Remix.run Logo
kalcode 5 hours ago

I've tried these with Claude various times and never get the wrong answer. I don't know why, but I am leaning they have stuff like "memory" turned on and possibly reusing sessions for everything? Only thing I think explains it to me.

If your always messing with the AI it might be making memories and expectations are being set. Or its the randomness. But I turned memories off, I don't like cross chats infecting my conversations context and I at worse it suggested "walk over and see if it is busy, then grab the car when line isn't busy".

jorvi 5 hours ago | parent [-]

Even Gemini with no memory does hilarious things. Like, if you ask it how heavy the average man is, you usually get the right answer but occasionally you get a table that says:

- 20-29: 190 pounds

- 30-39: 375 pounds

- 40-49: 750 pounds

- 50-59: 4900 pounds

Yet somehow people believe LLMs are on the cusp of replacing mathematicians, traders, lawyers and what not. At least for code you can write tests, but even then, how are you gonna trust something that can casually make such obvious mistakes?

nickjj 3 hours ago | parent | next [-]

Yeah, ChatGPT's paid version is wildly inaccurate on very important and very basic things. I never got onboard with AI to begin with but nowadays I don't even load it unless I'm really stuck on something programming related.

dyauspitr 5 hours ago | parent | prev [-]

So what? That might happen one out of 100 times. Even if it’s 1 in 10 who cares? Math is verifiable. You’ve just saved yourself weeks or months of work.

icedchai 4 hours ago | parent [-]

You don't think these errors compound? Generated code has 100's of little decisions. Yes, it "usually" works.
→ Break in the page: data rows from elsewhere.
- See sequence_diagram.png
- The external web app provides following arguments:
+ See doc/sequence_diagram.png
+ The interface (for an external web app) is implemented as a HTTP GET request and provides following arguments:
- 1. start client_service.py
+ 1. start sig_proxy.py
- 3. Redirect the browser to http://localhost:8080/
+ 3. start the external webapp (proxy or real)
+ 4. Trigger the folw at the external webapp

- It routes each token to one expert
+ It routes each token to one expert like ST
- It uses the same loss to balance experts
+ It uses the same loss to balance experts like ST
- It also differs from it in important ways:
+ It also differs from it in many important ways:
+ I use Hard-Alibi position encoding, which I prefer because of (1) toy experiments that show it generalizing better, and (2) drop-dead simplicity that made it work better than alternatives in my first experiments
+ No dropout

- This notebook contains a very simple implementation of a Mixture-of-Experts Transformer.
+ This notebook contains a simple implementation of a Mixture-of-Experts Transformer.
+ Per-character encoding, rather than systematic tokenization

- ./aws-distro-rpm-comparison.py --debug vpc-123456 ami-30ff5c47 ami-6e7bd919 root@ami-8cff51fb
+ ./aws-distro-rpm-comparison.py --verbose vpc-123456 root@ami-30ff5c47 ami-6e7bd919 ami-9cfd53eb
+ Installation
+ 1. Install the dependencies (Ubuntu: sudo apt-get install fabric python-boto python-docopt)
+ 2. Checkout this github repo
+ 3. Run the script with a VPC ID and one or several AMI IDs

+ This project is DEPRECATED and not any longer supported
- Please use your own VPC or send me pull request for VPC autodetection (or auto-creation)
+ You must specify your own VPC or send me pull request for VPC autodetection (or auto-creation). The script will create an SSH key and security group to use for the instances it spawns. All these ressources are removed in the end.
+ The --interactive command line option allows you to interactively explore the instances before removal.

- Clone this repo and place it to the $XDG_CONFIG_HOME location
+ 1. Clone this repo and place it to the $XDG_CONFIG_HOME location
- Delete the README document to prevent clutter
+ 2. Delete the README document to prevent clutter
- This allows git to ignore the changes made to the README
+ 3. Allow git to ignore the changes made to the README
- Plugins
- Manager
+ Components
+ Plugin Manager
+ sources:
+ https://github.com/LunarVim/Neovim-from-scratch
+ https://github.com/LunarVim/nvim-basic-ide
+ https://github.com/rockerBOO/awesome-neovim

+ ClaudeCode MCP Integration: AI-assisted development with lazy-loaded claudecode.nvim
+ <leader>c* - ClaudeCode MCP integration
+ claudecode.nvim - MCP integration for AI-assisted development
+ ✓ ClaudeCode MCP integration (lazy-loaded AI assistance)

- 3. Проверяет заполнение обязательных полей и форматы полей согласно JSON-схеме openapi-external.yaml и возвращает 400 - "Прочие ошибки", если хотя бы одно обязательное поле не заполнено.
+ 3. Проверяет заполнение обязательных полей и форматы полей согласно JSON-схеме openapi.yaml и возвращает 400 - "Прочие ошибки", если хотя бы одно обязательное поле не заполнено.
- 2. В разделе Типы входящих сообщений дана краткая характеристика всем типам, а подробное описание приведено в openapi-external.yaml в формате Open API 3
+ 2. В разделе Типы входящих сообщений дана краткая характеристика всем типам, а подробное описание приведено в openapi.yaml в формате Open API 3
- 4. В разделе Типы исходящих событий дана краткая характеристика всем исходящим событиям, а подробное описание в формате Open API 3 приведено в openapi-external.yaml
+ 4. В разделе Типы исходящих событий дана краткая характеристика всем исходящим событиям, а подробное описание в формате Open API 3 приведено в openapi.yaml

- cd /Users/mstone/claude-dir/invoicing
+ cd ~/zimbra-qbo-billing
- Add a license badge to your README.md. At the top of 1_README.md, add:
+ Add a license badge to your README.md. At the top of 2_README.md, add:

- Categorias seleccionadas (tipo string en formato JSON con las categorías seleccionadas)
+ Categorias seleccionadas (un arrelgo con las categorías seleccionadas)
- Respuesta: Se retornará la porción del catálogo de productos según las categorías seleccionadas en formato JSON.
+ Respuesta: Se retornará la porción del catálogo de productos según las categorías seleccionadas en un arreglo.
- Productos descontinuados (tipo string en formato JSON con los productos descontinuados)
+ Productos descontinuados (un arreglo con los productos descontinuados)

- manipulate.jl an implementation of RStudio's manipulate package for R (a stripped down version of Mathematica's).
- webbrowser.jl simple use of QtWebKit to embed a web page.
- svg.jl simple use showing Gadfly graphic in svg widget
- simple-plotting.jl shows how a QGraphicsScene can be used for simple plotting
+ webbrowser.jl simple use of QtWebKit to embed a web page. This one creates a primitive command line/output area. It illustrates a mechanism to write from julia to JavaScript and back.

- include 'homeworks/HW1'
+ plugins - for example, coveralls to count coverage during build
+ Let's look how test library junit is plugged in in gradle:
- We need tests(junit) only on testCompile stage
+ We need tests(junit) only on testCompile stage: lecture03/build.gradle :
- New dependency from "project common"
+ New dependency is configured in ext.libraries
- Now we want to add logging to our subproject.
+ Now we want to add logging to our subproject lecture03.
russfink an hour ago | parent | next [-]

LLM’s: sometimes wrong but never in doubt.

dyauspitr 4 hours ago | parent | prev [-]

Not in my experience. With a proper TDD framework it does better than most programmers at a company who anecdotally have a bug every 2-3 tasks.

tranceylc 12 minutes ago | parent [-]

The kind of mistakes it makes are usually strange and inhuman though. Like getting hard parts correct while also getting something fundamental about the same problem wrong. And not in the “easy to miss or type wrong” way.

I wish I had an example for you saved, but happens to me pretty frequently. Not only that but it also usually does testing incorrectly at a fundamental level, or builds tests around incorrect assumptions.